Story highlights
Instead of flying in federal employees, airport will be able to hire locally
Plan may save the federal government money
TSA decision to allow private security workforce is a rare concession these days
Every spring, when West Yellowstone Airport in Montana opens for the season, the TSA flies in six people to staff the airport’s one-lane security checkpoint. Every fall, it flies the screeners home.
All of that will soon change.
The TSA said Monday it will allow the state-owned airport to hire a private company to conduct the TSA screening, making those six screener jobs available to local residents and, quite possibly, saving the federal government money.
Locally hired screeners cost half as much as flown-in screeners, because the government doesn’t have to pay for travel, per diem and housing, according to a 2008 report by the Department of Homeland Security’s Office of Inspector General.

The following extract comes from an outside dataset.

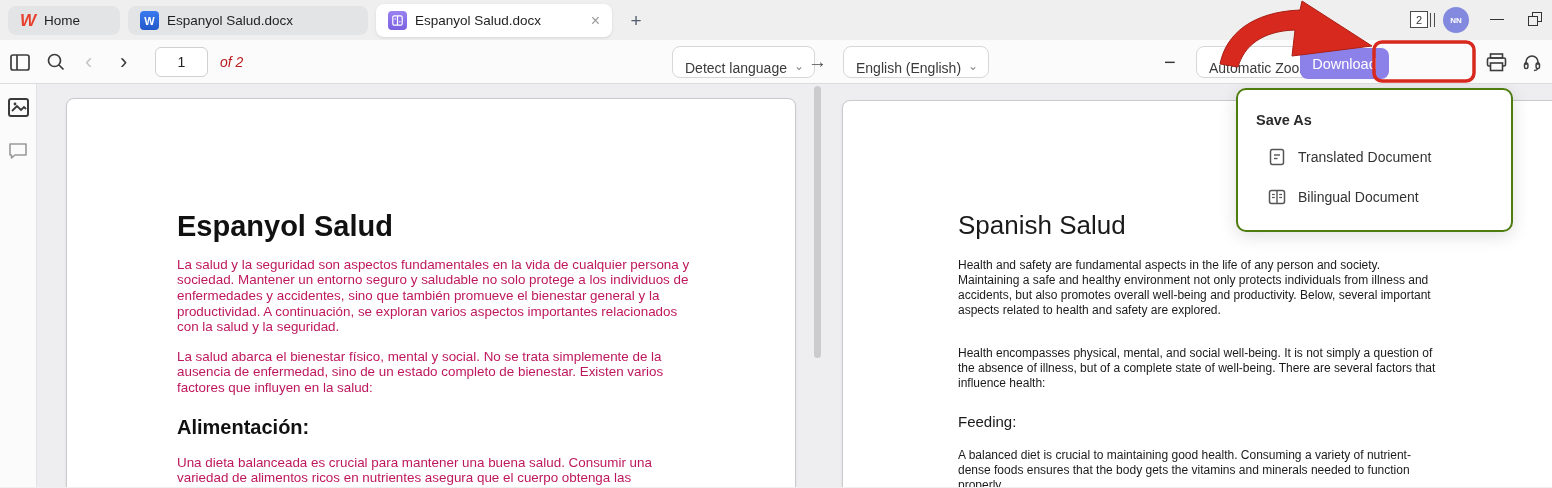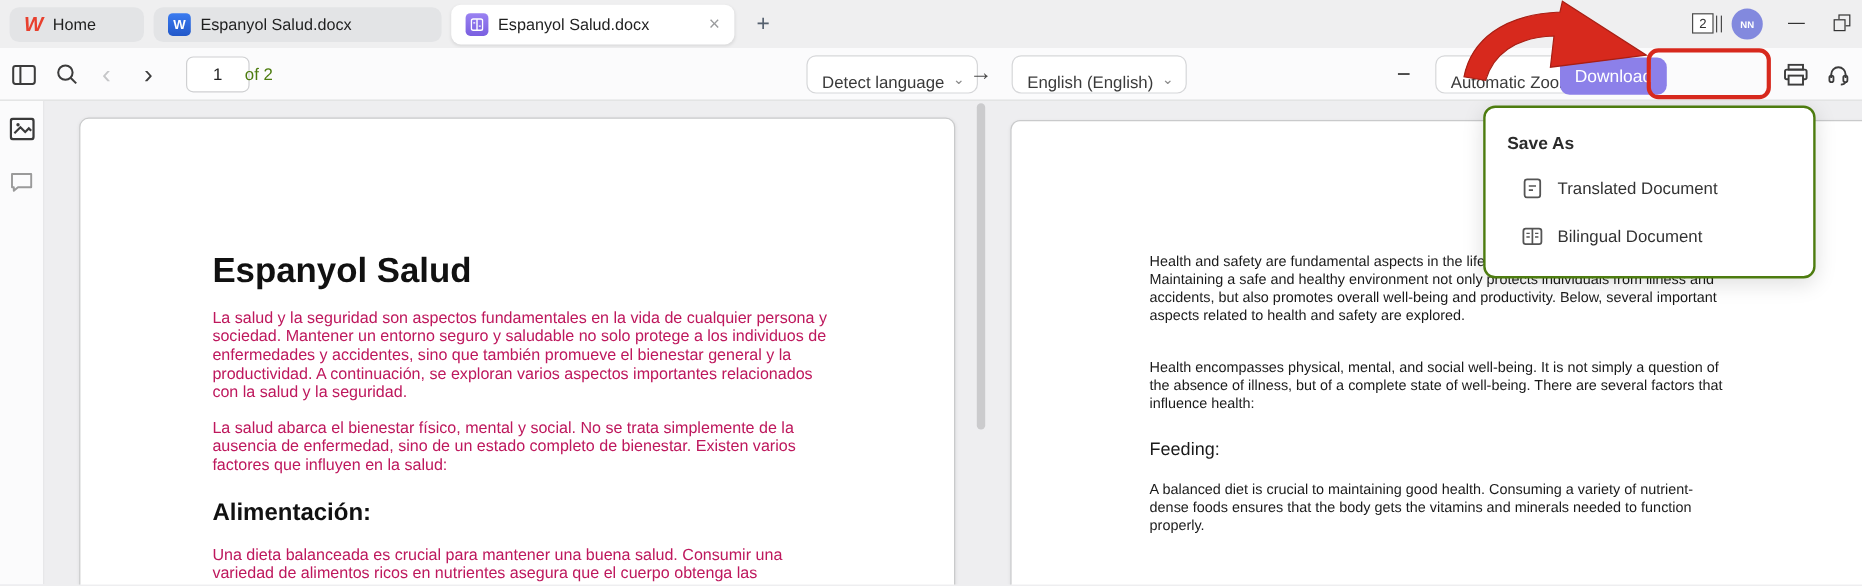"of 2" .of-label { color: #4d7c0f -> #b91c1c; font-style: none -> italic; left: 204px -> 220px }
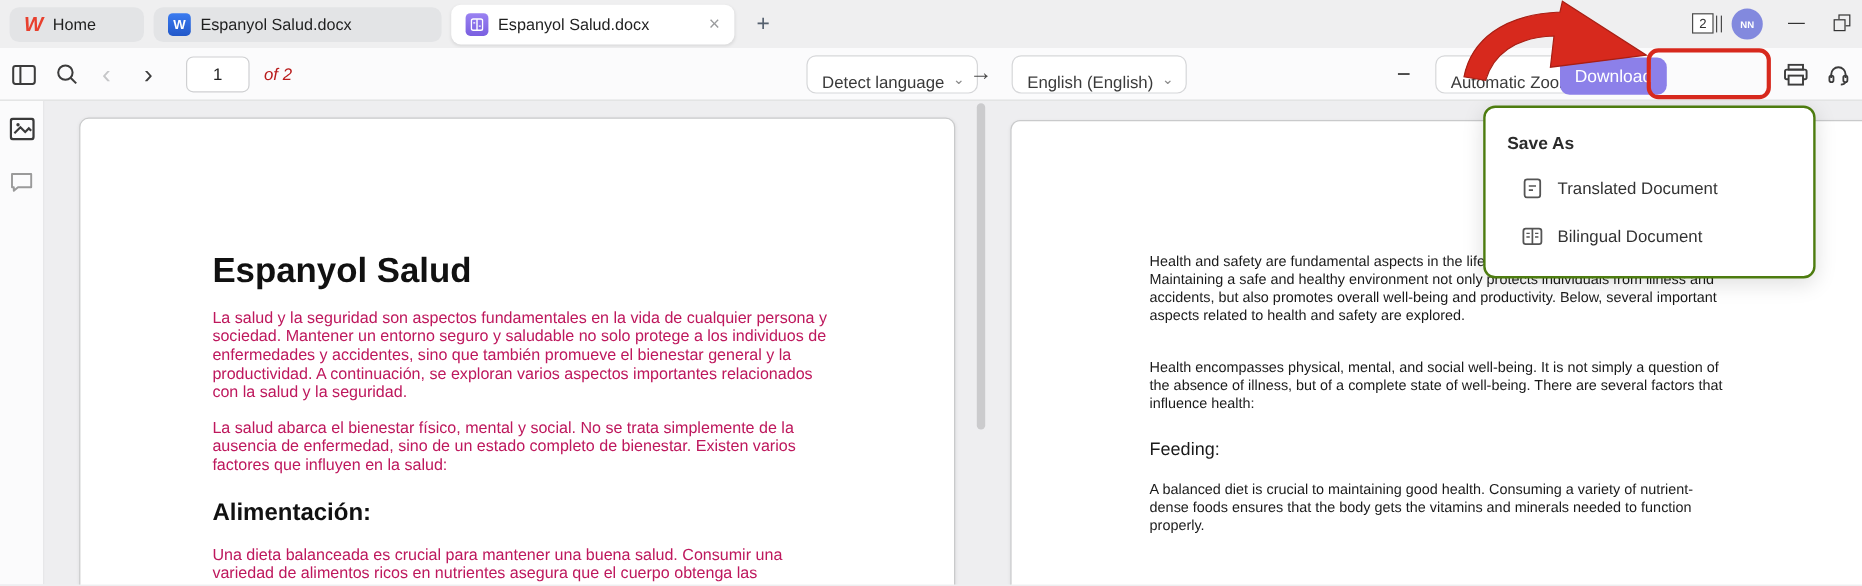"Spanish Salud" div.doc-title-r { html: none -> <div>Spanish Salud</div> }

That came to $219 a day, versus $511 per day, in 2005, the year cited in the report.
But the TSA’s decision to allow West Yellowstone to privatize its security workforce is a rare concession these days. The TSA simultaneously rejected requests to privatize screening at two other airports: Bert Mooney Airport, also in Montana, and Orlando Sanford International Airport in Florida.
TSA Administrator John Pistole one year ago put the brakes on the government’s privatization program, saying he would approve contract security only if airports could demonstrate it would not hurt security and if there was a “clear and substantial” advantage to the federal government.
Pistole’s action demonstrated his philosophy that protecting aviation is a federal government responsibility, and that privatizing the workforce can decrease his flexibility to move screeners between airports in response to threats.
Not everyone agrees. On Tuesday, a House Homeland Security subcommittee will take up the question of whether airport security is best provided by government screeners or the private sector.
Subcommittee Chairman Mike Rogers, R-Alabama, said the “Screening Partnership Program,” as the privatization effort is formally known, creates jobs by replacing federal screeners with private screeners, without impacting security.
Though little noticed by the traveling public, the government already allows 16 airports to employ private screeners, including San Francisco International Airport. The private screeners wear TSA uniforms, work under TSA supervision and follow TSA rules and protocols.
But other airports want to join.
Some airport executives have argued that contract security personnel are more courteous than government workers. “It was felt that a private contractor would provide friendlier customer service to the traveling public,” the head of a Roswell, New Mexico, airport wrote to Congress.
For Debbie Alke, a Montana state transportation department official who sought the change at West Yellowstone, it’s a simple question of jobs.
The six TSA jobs held by nonresidents soon will be held by residents, she said.
“We support our people,” she said. “Even if we could get one Montana job we would be happy.”
The TSA said it soon will request bids to operate the airport’s security. The change “could allow the agency to reassign federal resources to other airports, which would be advantageous to the comprehensive security network,” a spokesman said.
The other two airports – Bert Mooney and Orlando – “failed to demonstrate an operational, security, or cost advantage that provides a clear and substantial benefit over federalized screening operations,” he said.